Create Bidirectional LSTM (BiLSTM) Function

Since R2023b

This example shows how to create a bidirectional long-short term memory (BiLSTM) function for custom deep learning functions.

In a deep learning model, a bidirectional LSTM (BiLSTM) operation learns bidirectional long-term dependencies between time steps of time series or sequence data. These dependencies can be useful when you want the network to learn from the complete time series at each time step.

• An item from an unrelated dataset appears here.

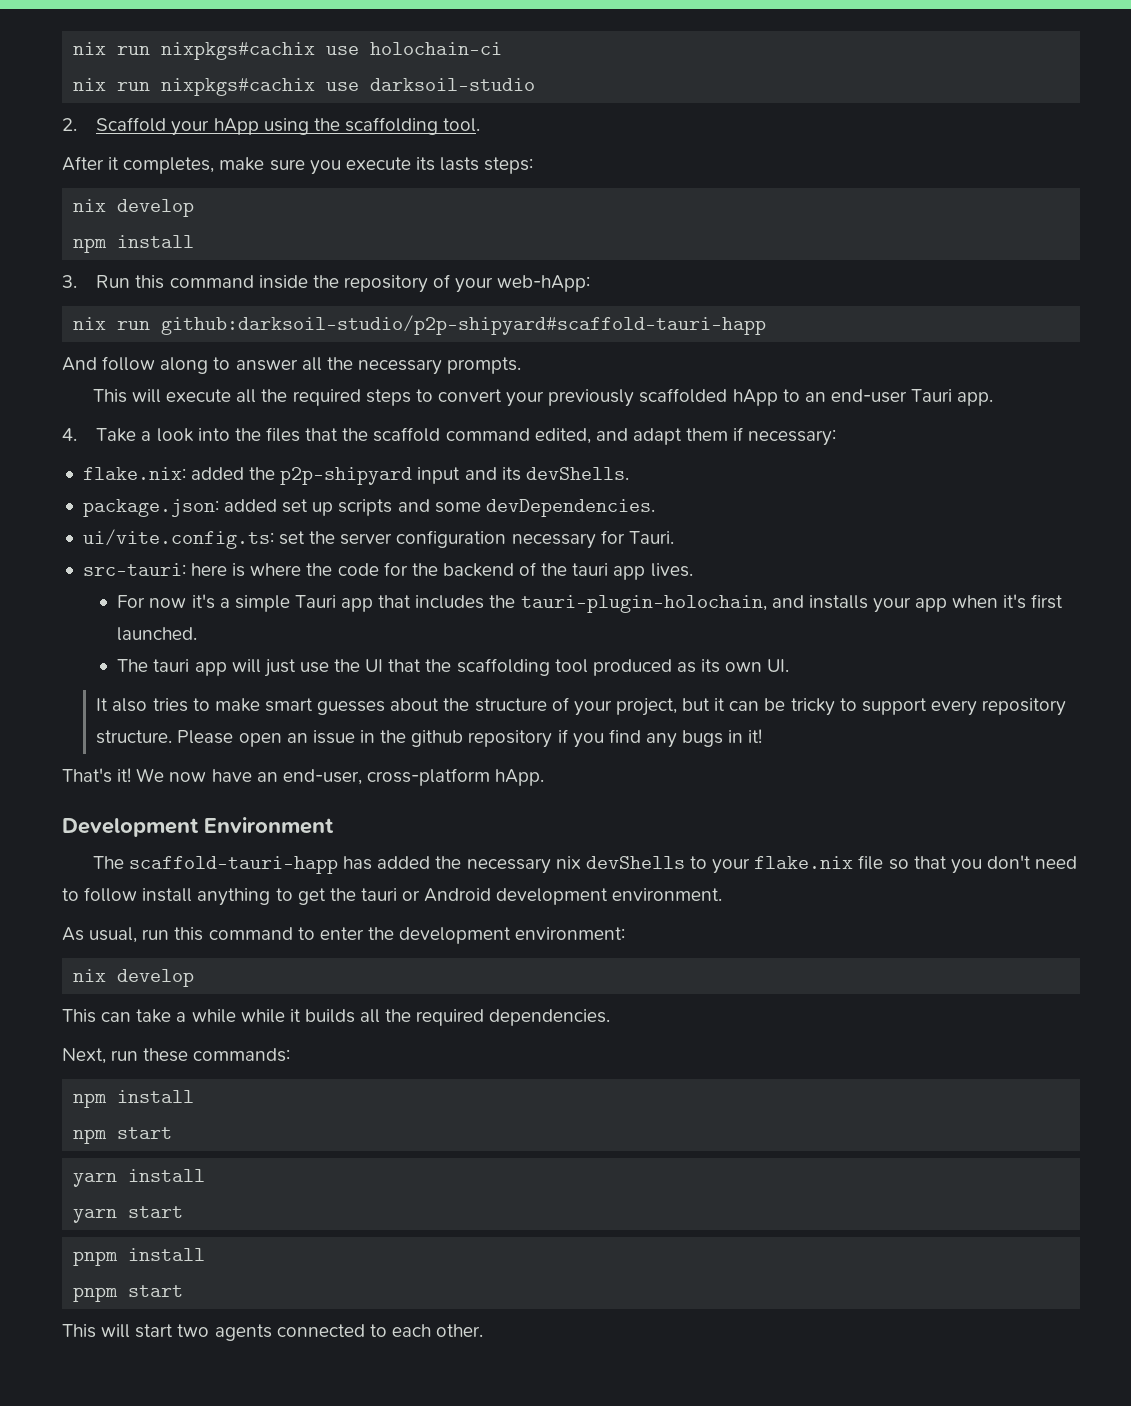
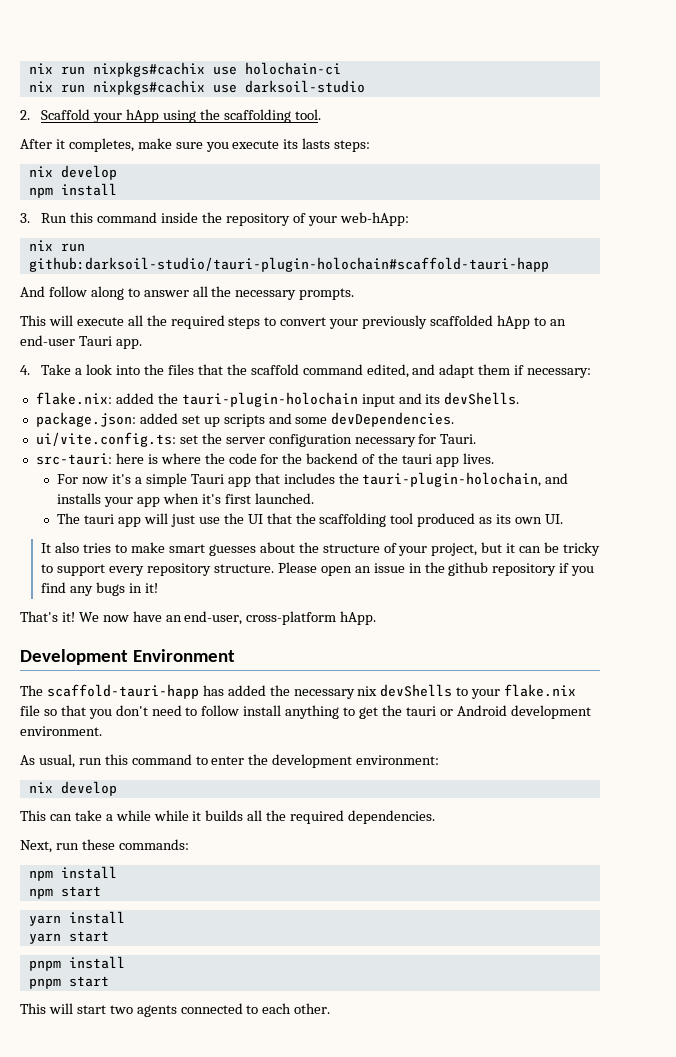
- nix run github:darksoil-studio/p2p-shipyard#scaffold-tauri-happ
+ nix run github:darksoil-studio/tauri-plugin-holochain#scaffold-tauri-happ
- flake.nix: added the p2p-shipyard input and its devShells.
+ flake.nix: added the tauri-plugin-holochain input and its devShells.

For most tasks, you can train a network that contains a bilstmLayer object. To use the BiLSTM operation in a function, you can create a BiLSTM function using this example as a guide.

A BiLSTM consists of two LSTM components: the "forward LSTM" that operates from the first time step to the last time step and the "backward LSTM" that operates from the last time step to the first time step. After passing the data through the two LSTM components, the operation concatenates the outputs together along the channel dimension.

Create BiLSTM Function

Create the bilstm function, listed at the end of the example, that applies a BiLSTM operation to the input using the initial hidden state, initial cell state, and the input weights, recurrent weights, and the bias.

Initialize BiLSTM Parameters

Specify the input size (for example, the embedding dimension of the input layer) and the number of hidden units.

inputSize = 256;
numHiddenUnits = 50;

Initialize the BILSTM parameters. The BiLSTM operation requires a set of input weights, recurrent weights, and bias for both the forward and backward parts of the operation. For these parameters, specify the concatenation of the forward and backward components. In this case, the input weights have size [8*numHiddenUnits inputSize], the recurrent weights have size [8*numHiddenUnits numHiddenUnits], and the bias has size [8*numHiddenUnits 1].

Initialize the input weights, recurrent weights, and the bias using the initializeGlorot, initializeOrthogonal, and initializeUnitForgetGate functions, respectively. These functions are attached to this example as supporting files. To access these functions, open the example as a live script.

Initialize the input weights using the initializeGlorot function.

numOut = 8*numHiddenUnits;
numIn = inputSize;
sz = [numOut numIn];
inputWeights = initializeGlorot(sz,numOut,numIn);

Initialize the recurrent weights using the initializeOrthogonal function.

sz = [8*numHiddenUnits numHiddenUnits];
recurrentWeights = initializeOrthogonal(sz);

Initialize the input weights using the initializeUnitForgetGate function.

bias = initializeUnitForgetGate(2*numHiddenUnits);

Initialize the BiLSTM hidden and cell state with zeros using the initializeZeros function attached to this example as a supporting file. To access this function, open the example as a live script. Similar to the parameters, specify the concatenation of the forward and backward components. In this case, the hidden and cell state each have size [2*numHiddenUnits 1].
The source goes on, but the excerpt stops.